The scope of the claims

[1] Refrigeration in which refrigerant is supplied to each of the heat exchangers for the refrigerating apparatus having a plurality of paths equipped with heat exchange for reheat drying via a refrigerant distributor having a plurality of paths A refrigerant flow dividing device for a heat exchanger for equipment, wherein a refrigerant flow rate adjustment valve is provided in each path of the refrigerant flow divider, and a function of a reheat dry valve is performed by a predetermined refrigerant flow rate adjustment valve among a plurality of refrigerant flow rate adjustment valves. A refrigerant branching device for a heat exchanger for a refrigeration apparatus, characterized in that

[2] Refrigeration in which refrigerant is supplied to each of the heat exchangers for the refrigerating apparatus having a plurality of paths equipped with heat exchange for reheat drying via a refrigerant distributor having a plurality of paths A refrigerant flow dividing device for a heat exchanger for equipment, and a refrigerant flow rate adjustment valve is provided separately from the reheat dry valve only in the multiple flow paths of the refrigerant flow divider that generate drift. A refrigerant distribution device for a heat exchanger for refrigeration equipment.

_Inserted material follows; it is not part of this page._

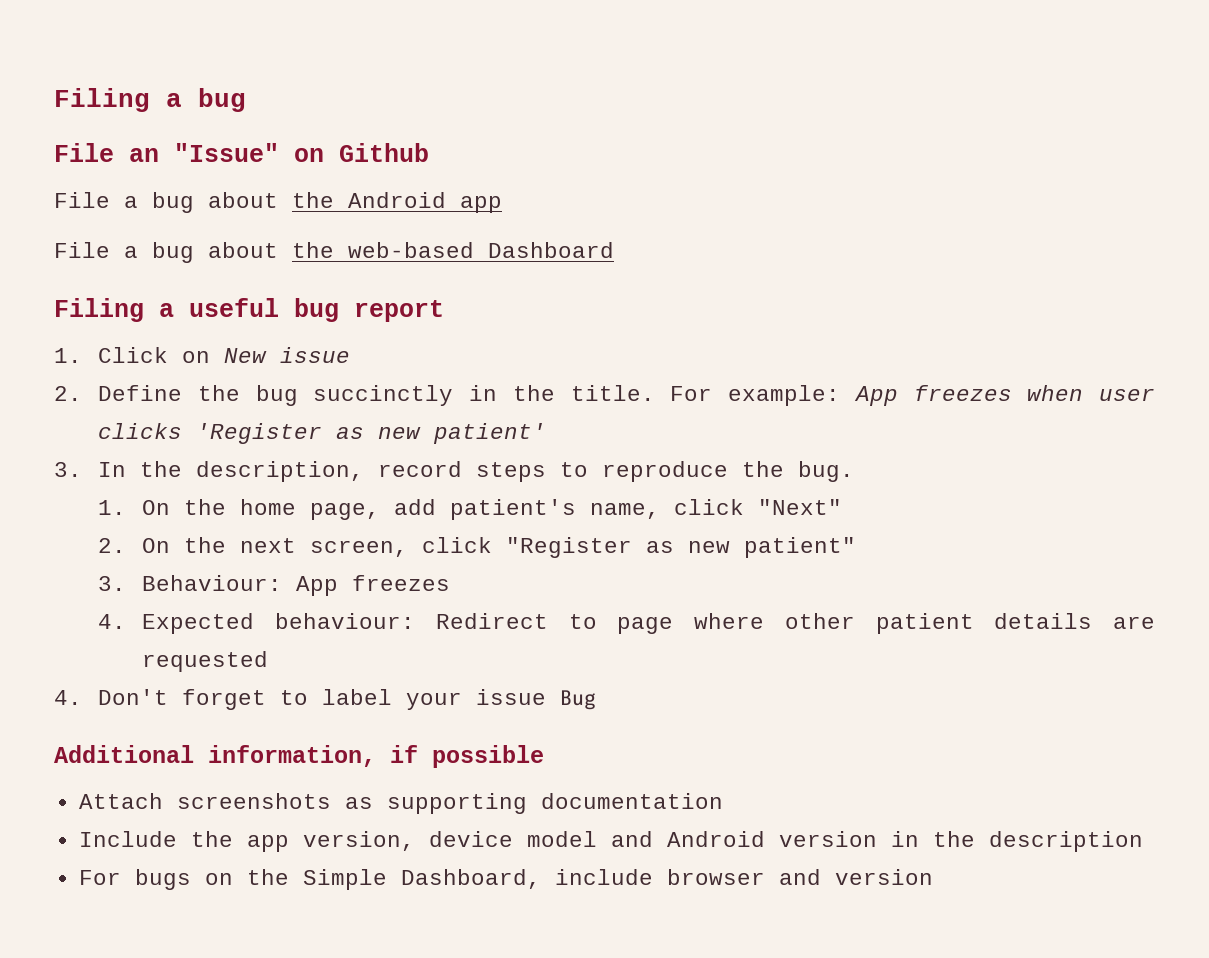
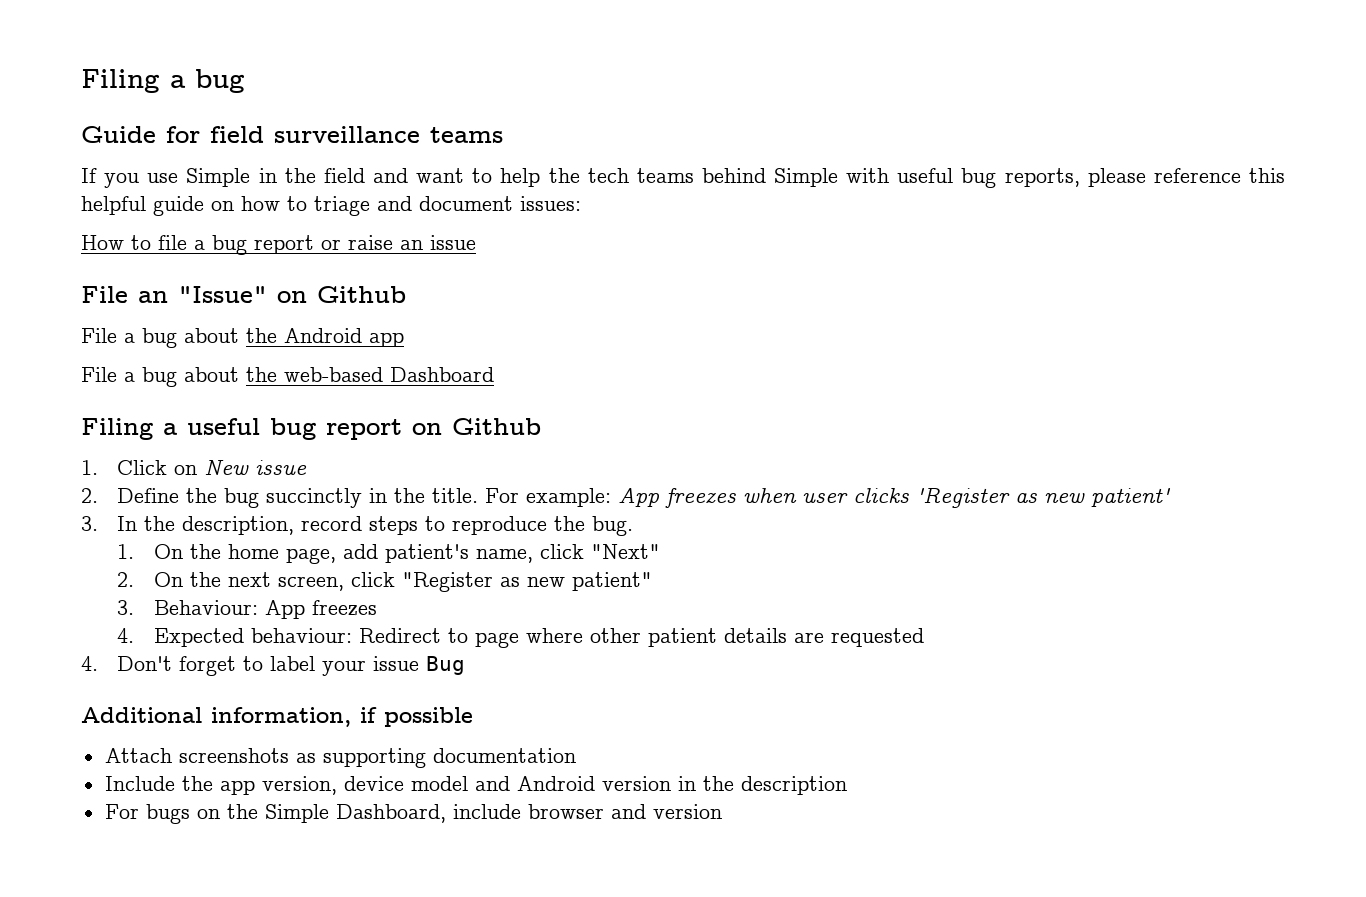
+ Guide for field surveillance teams
+ If you use Simple in the field and want to help the tech teams behind Simple with useful bug reports, please reference this helpful guide on how to triage and document issues:
+ How to file a bug report or raise an issue
- Filing a useful bug report
+ Filing a useful bug report on Github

[3] The refrigerant branching device for a heat exchanger for a refrigeration apparatus according to claim 1 or 2, wherein the refrigerant flow rate adjusting valve is an electromagnetic flow rate control valve with variable valve opening.

[4] The refrigerant branching device for a heat exchanger for a refrigeration apparatus according to claim 1 or 2, wherein the refrigerant flow rate adjusting valve is a direct acting electromagnetic on-off valve.